A Corrective View of Neural Networks: Representation, Memorization and Learning

We develop a corrective mechanism for neural network approximation: the total available non-linear units are divided into multiple groups and the first group approximates the function under consideration, the second group approximates the error in approximation produced by the first group and corrects it, the third group approximates the error produced by the first and second groups together and so on. This technique yields several new representation and learning results for neural networks.

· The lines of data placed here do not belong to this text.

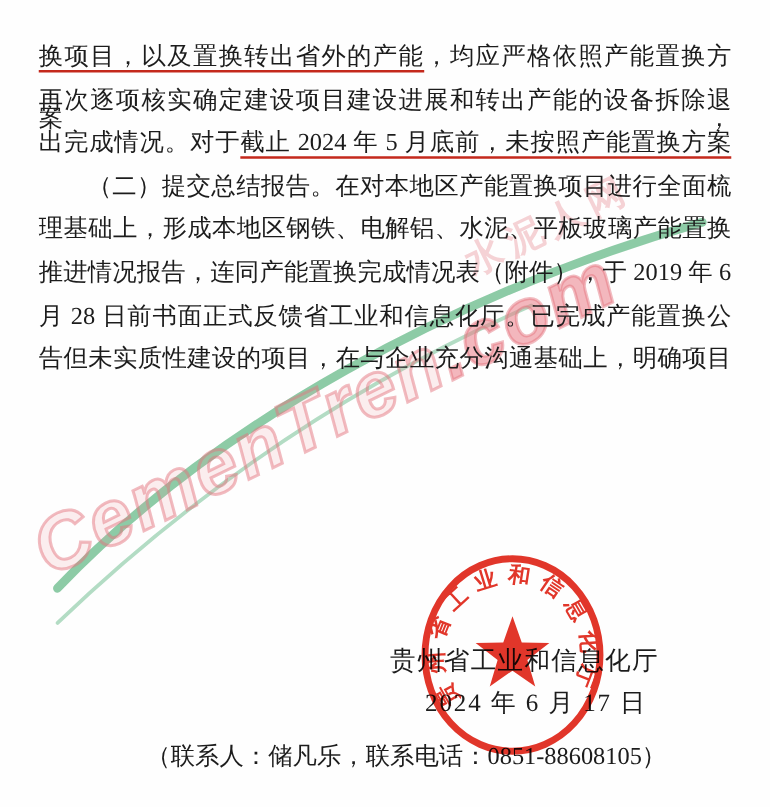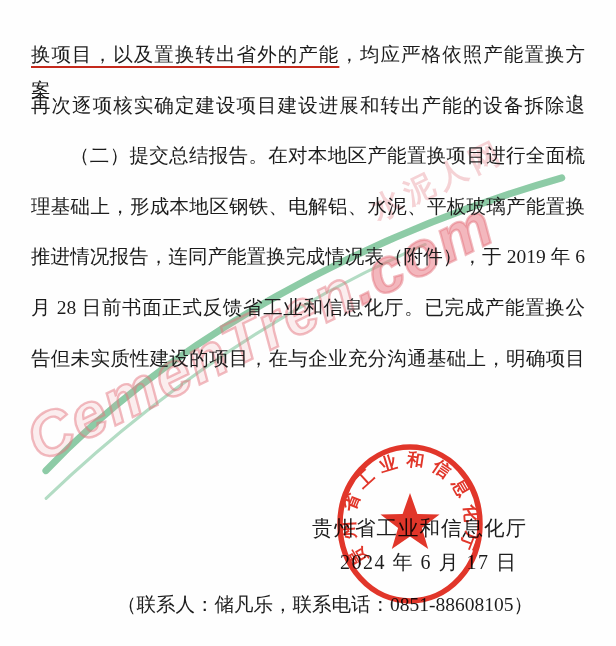--- a/index.html
+++ b/index.html
@@ -5,24 +5,23 @@
   html,body { margin:0; padding:0; background:#ffffff; }
   .page {
     position:relative; width:616px; height:646px; overflow:hidden;
     background:#fefefe;
     font-family:"Liberation Serif","DejaVu Serif",serif;
   }
 
   
   .textblock { position:absolute; left:31px; top:21px; width:554px; color:#1c1c1c; }
   .line {
-    height:34.6px; line-height:36px; font-size:19.5px;
+    height:34.6px; line-height:50px; font-size:19.5px;
     text-align:justify; text-align-last:justify;
     white-space:normal;
-    margin-top:16px;
   }
   .line.noFill { text-align:left; text-align-last:left; }
   .line.indent { text-indent:39px; }
   .u {
     text-decoration-line:underline;
     text-decoration-color:#c4291c;
     text-decoration-thickness:1.8px;
     text-underline-offset:5px;
     text-decoration-skip-ink:none;
   }
@@ -67,20 +66,21 @@
       <path d="M 30 95 C 200 32, 420 22, 622 58" fill="none" stroke="rgba(58,165,102,0.58)" stroke-width="7" stroke-linecap="round"></path>
       <path d="M 18 120 C 180 68, 330 52, 470 58" fill="none" stroke="rgba(58,165,102,0.38)" stroke-width="3" stroke-linecap="round"></path>
     </svg>
     <div class="wm-latin"><span>CemenTren</span><span class="wm-dom">.com</span></div>
     <div class="wm-cn">水泥人网</div>
   </div>
 
   <div class="textblock">
     <div class="line"><span class="u">换项目，以及置换转出省外的产能</span><span>，均应严格依照产能置换方案，</span></div>
     <div class="line"><span>再次逐项核实确定建设项目建设进展和转出产能的设备拆除退</span></div>
+    <div class="line"><span>出完成情况。对于</span><span class="u">截止 2024 年 5 月底前，未按照产能置换方案</span></div>
     <div class="line indent"><span>（二）提交总结报告。在对本地区产能置换项目进行全面梳</span></div>
     <div class="line"><span>理基础上，形成本地区钢铁、电解铝、水泥、平板玻璃产能置换</span></div>
     <div class="line"><span>推进情况报告，连同产能置换完成情况表（附件），于 2019 年 6</span></div>
     <div class="line"><span>月 28 日前书面正式反馈省工业和信息化厅。已完成产能置换公</span></div>
     <div class="line"><span>告但未实质性建设的项目，在与企业充分沟通基础上，明确项目</span></div>
   </div>
 
   <div class="sig-agency">贵州省工业和信息化厅</div>
   <div class="sig-date">2024 年 6 月 17 日</div>
   <div class="contact">（联系人：储凡乐，联系电话：0851-88608105）</div>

First, we show that two-layer neural networks in the random features regime (RF) can memorize arbitrary labels for arbitrary points under under Euclidean distance separation condition using $\tilde{O}(n)$ ReLUs which is optimal in $n$ up to logarithmic factors. Next, we give a powerful representation result for two-layer neural networks with ReLUs and smoothed ReLUs which can achieve a squared error of at most $\epsilon$ with $O(C(a,d)\epsilon^{-1/(a+1)})$ for $a \in \mathbb{N}\cup\{0\}$ when the function is smooth enough (roughly when it has $\Theta(ad)$ bounded derivatives). In certain cases $d$ can be replaced with effective dimension $q \ll d$. Previous results of this type implement Taylor series approximation using deep architectures. We also consider three-layer neural networks and show that the corrective mechanism yields faster representation rates for smooth radial functions. Lastly, we obtain the first $O(\mathrm{subpoly}(1/\epsilon))$ upper bound on the number of neurons required for a two layer network to learn low degree polynomials up to squared error $\epsilon$ via gradient descent. Even though deep networks can express these polynomials with $O(\mathrm{polylog}(1/\epsilon))$ neurons, the best learning bounds on this problem require $\mathrm{poly}(1/\epsilon)$ neurons.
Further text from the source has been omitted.